Зигни почему-то была уверена, что забеременеет, как только допустит до себя Кена. Они поженились не сразу после поездки в дом Билла Рэдли, а через полгода. Кен уже начал работать в известной таксидермической компании. Работы ее мастеров получали международные премии на выставках охотничьих трофеев. Кен мечтал попасть именно в такую компанию, и профессор Мантфель помог — дал блестящие рекомендации своему лучшему ученику.
Едва Зигни успела положить письмо на деревянный поднос, где уже лежали несколько писем для отправки, — она писала в разные издательства, желая найти тех, кого заинтересует ее работа, — как Кен, словно птица, за которой гонится коршун, влетел в комнату.
— Зиг! Ты не представляешь! Я понял, чучело какой птички должен сделать, чтобы показать класс! Чтобы сразу все поняли раз и навсегда: на небосклоне зажглась новая звезда — таксидермист-художник. Эта птица называется малиновка. И ты должна ее знать!
— Почему? — Зигни вскинула бровь.
— Потому что у малиновки — крошечной птички, которую еще называют зарянкой, есть родственница в Японии. Присмотрись-ка к своим текстам, нет ли там упоминания о птичке, похожей на малиновку? А если есть, то переведи мне. Я хочу, чтобы на выставке, для которой я готовлю свой шедевр, под моей работой стояла строчка в твоем переводе. Мы с тобой станем сенсацией сезона!
Кен говорил быстро и горячо, и, глядя на него, Зигни в который раз подумала: какое точное слово есть в английском языке для определения подобного типа мужчин — «чайлдиш», ребячливый. Аналога этому слову в шведском языке нет. Может быть, потому, что в ее стране мужчины не заражены подобной детскостью? Да, скорее всего так и есть, ребячливость свойственна американцам.

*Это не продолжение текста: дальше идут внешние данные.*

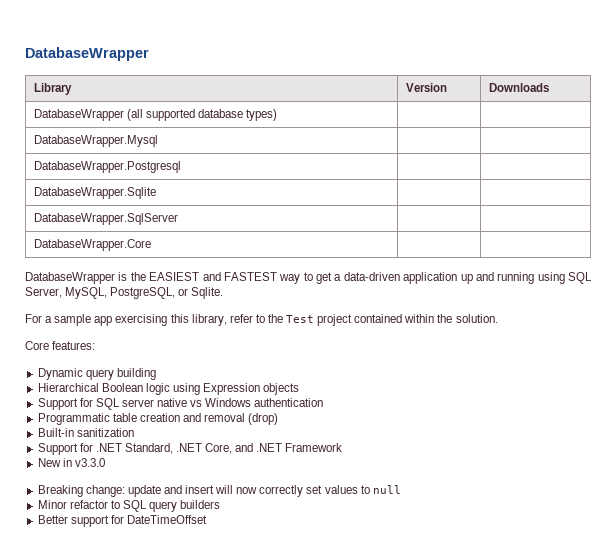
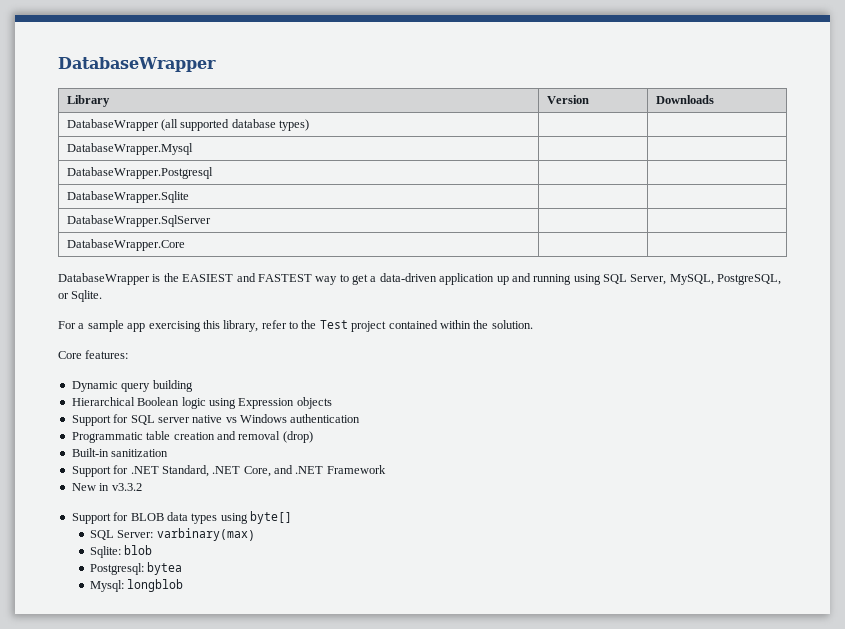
- New in v3.3.0
- Breaking change: update and insert will now correctly set values to null
- Minor refactor to SQL query builders
- Better support for DateTimeOffset
+ New in v3.3.2
+ Support for BLOB data types using byte[]
+ SQL Server: varbinary(max)
+ Sqlite: blob
+ Postgresql: bytea
+ Mysql: longblob

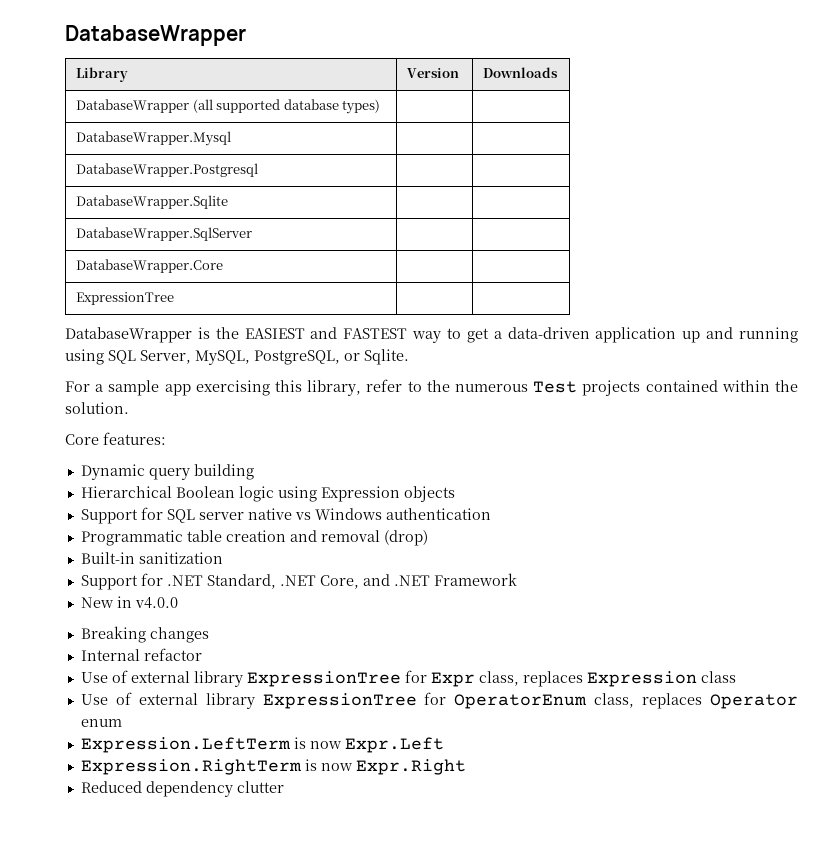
+ ExpressionTree | |
- For a sample app exercising this library, refer to the Test project contained within the solution.
+ For a sample app exercising this library, refer to the numerous Test projects contained within the solution.
- New in v3.3.2
- Support for BLOB data types using byte[]
- SQL Server: varbinary(max)
- Sqlite: blob
- Postgresql: bytea
- Mysql: longblob
+ New in v4.0.0
+ Breaking changes
+ Internal refactor
+ Use of external library ExpressionTree for Expr class, replaces Expression class
+ Use of external library ExpressionTree for OperatorEnum class, replaces Operator enum
+ Expression.LeftTerm is now Expr.Left
+ Expression.RightTerm is now Expr.Right
+ Reduced dependency clutter

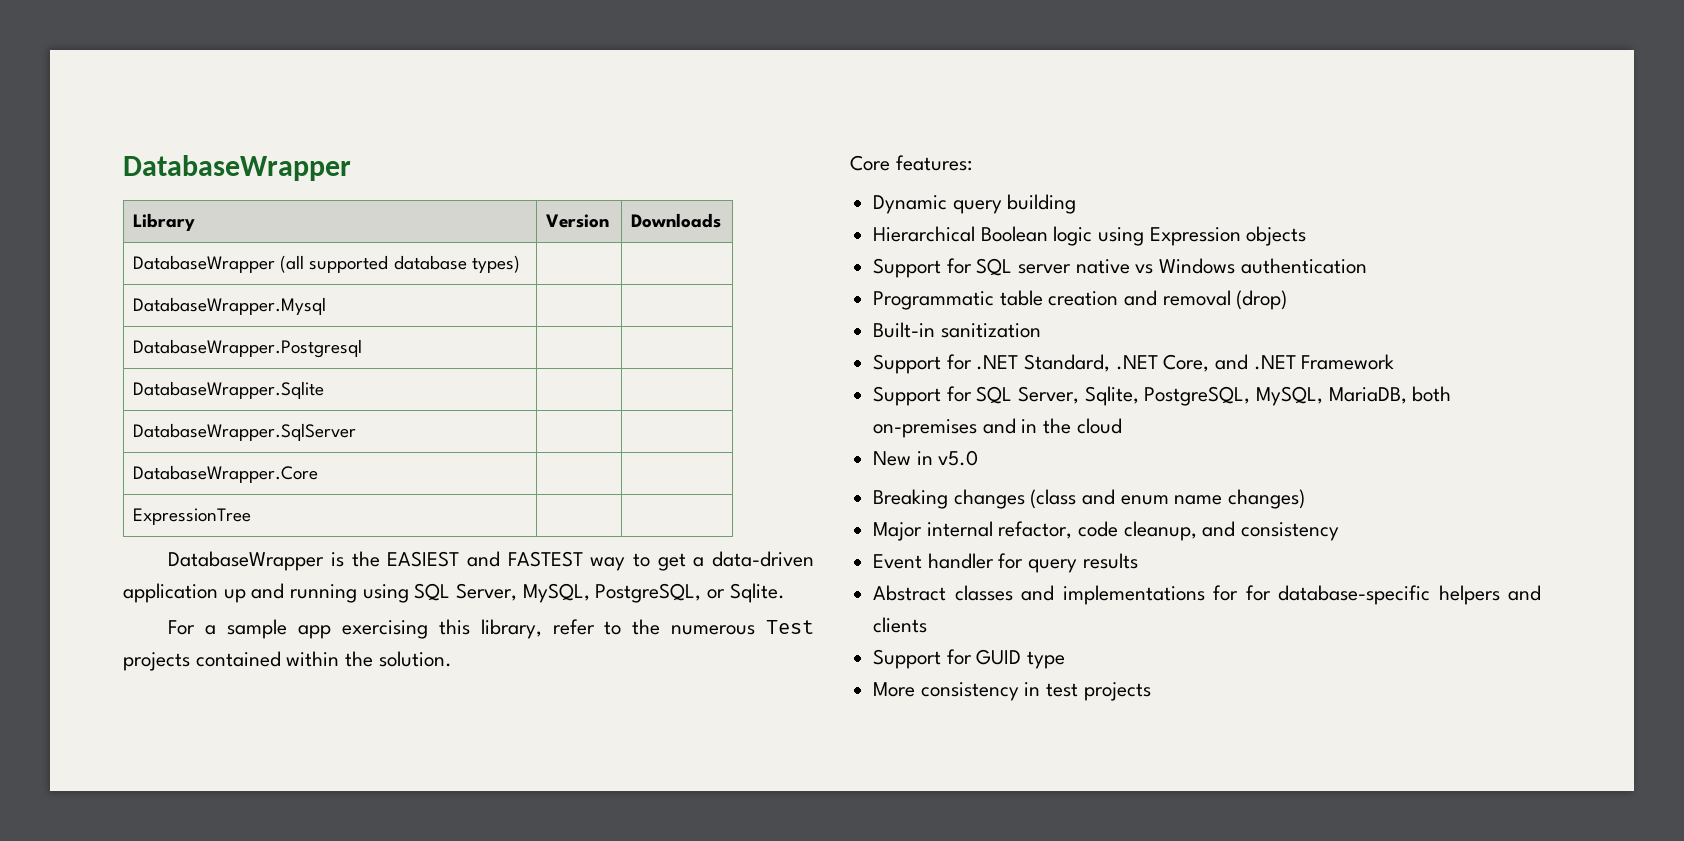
+ Support for SQL Server, Sqlite, PostgreSQL, MySQL, MariaDB, both on-premises and in the cloud
- New in v4.0.0
+ New in v5.0
- Breaking changes
- Internal refactor
- Use of external library ExpressionTree for Expr class, replaces Expression class
- Use of external library ExpressionTree for OperatorEnum class, replaces Operator enum
- Expression.LeftTerm is now Expr.Left
- Expression.RightTerm is now Expr.Right
- Reduced dependency clutter
+ Breaking changes (class and enum name changes)
+ Major internal refactor, code cleanup, and consistency
+ Event handler for query results
+ Abstract classes and implementations for for database-specific helpers and clients
+ Support for GUID type
+ More consistency in test projects

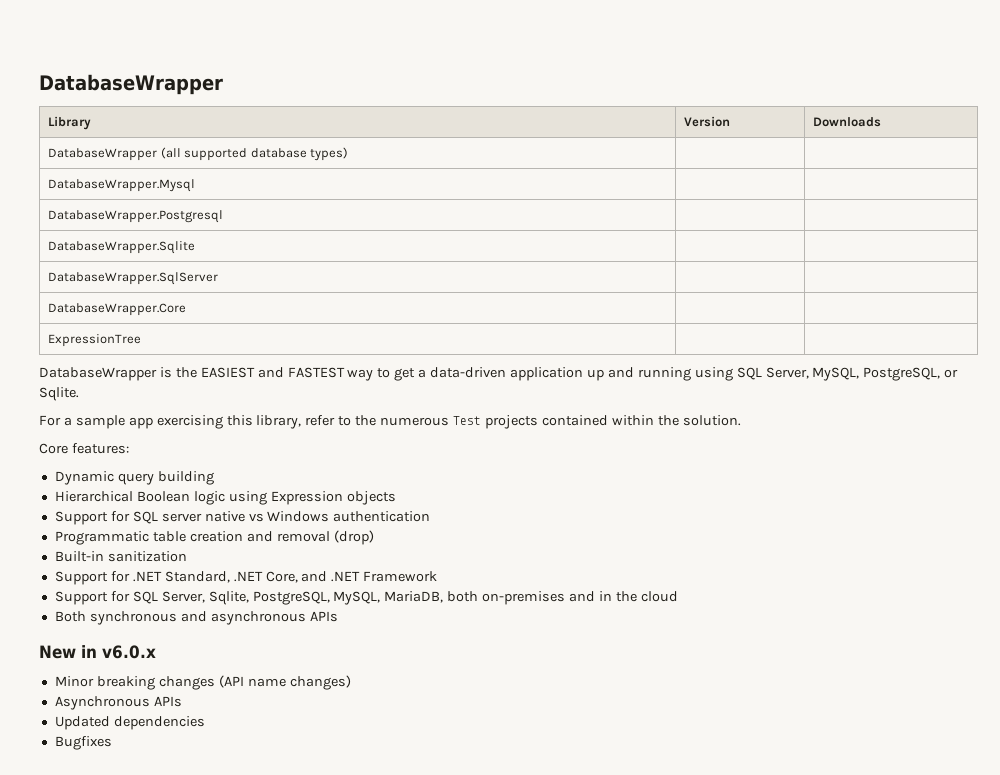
- New in v5.0
- Breaking changes (class and enum name changes)
- Major internal refactor, code cleanup, and consistency
- Event handler for query results
- Abstract classes and implementations for for database-specific helpers and clients
- Support for GUID type
- More consistency in test projects
+ Both synchronous and asynchronous APIs
+ New in v6.0.x
+ Minor breaking changes (API name changes)
+ Asynchronous APIs
+ Updated dependencies
+ Bugfixes

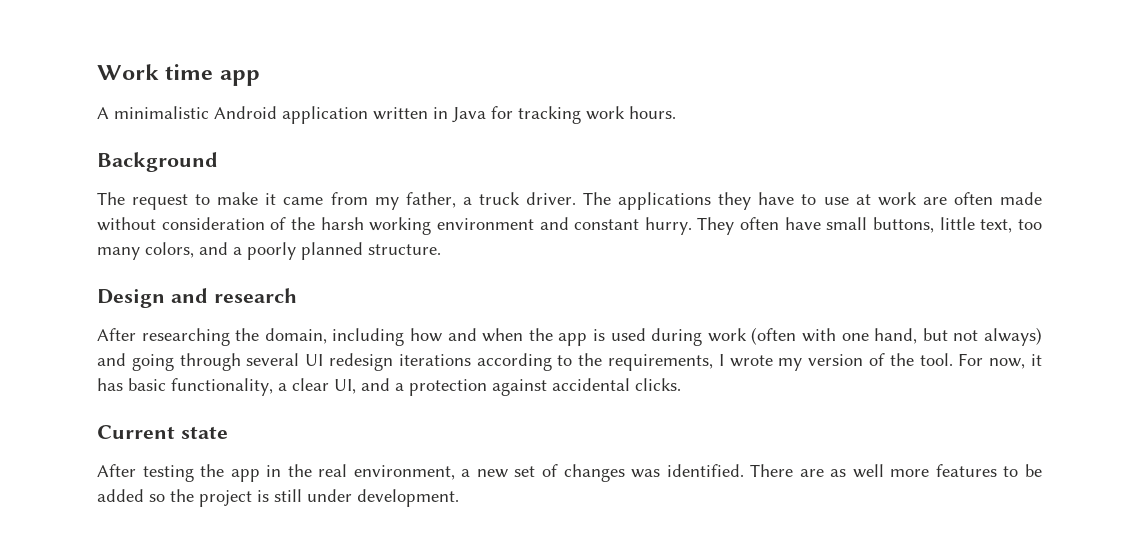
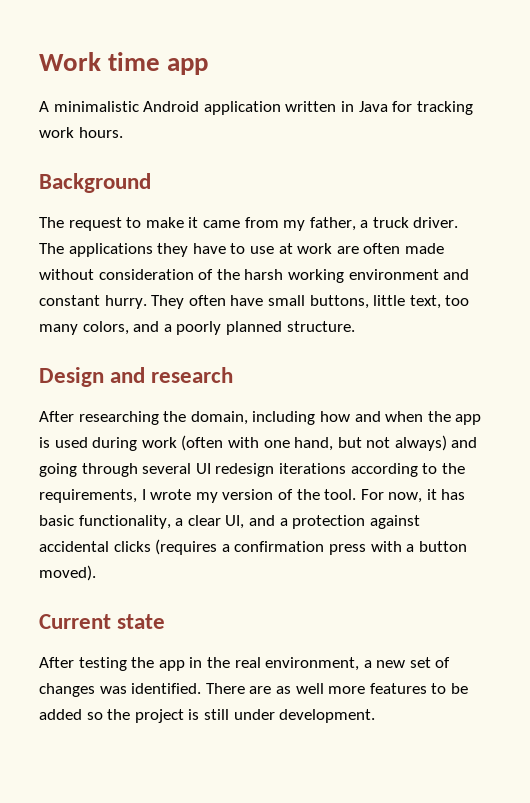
- For now, it has basic functionality, a clear UI, and a protection against accidental clicks.
+ For now, it has basic functionality, a clear UI, and a protection against accidental clicks (requires a confirmation press with a button moved).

— Ты поняла меня, да? Ну все, моя сладкая, я тебя целую и убегаю.
И Кен исчез за дверью. Зигни слышала его шаги на лестнице, быстрые и уверенные.
Ну что ж, Кен таков, каким прислало Провидение, и она приняла его, чувствуя себя достаточно сильной, чтобы сделать жизнь Кена рядом с ней приятной.
Больше всего она любила ездить с ним в Вакавилл, в дедов дом, который пока еще не стал музеем. Зигни хотела родить детей — да, не ребенка, а детей — с врачом не поспоришь — там, где и зачала их. Но вряд ли это возможно. Ей предстоит родить двойню, и в Миннеаполисе это более надежно.
— О, мадам, — зазвучал в ушах Зигни голос врача, у которого она недавно была на консультации, — должен вас обрадовать, оба сердечка бьются четко.
Сэра и Дэн радовались браку младшего сына и Зигни.
— Ну вот, — говорил Дэн, — моя мечта сбылась, Сэра, у нас есть дочка.
Лицо Сэры освещалось улыбкой. Да, кивала она, о да, я тоже рада.
— Я тебя люблю, — шепнула Сэра, целуя Зигни, когда молодые вошли в церковь. — Такая жена для моего сына — просто дар Небес.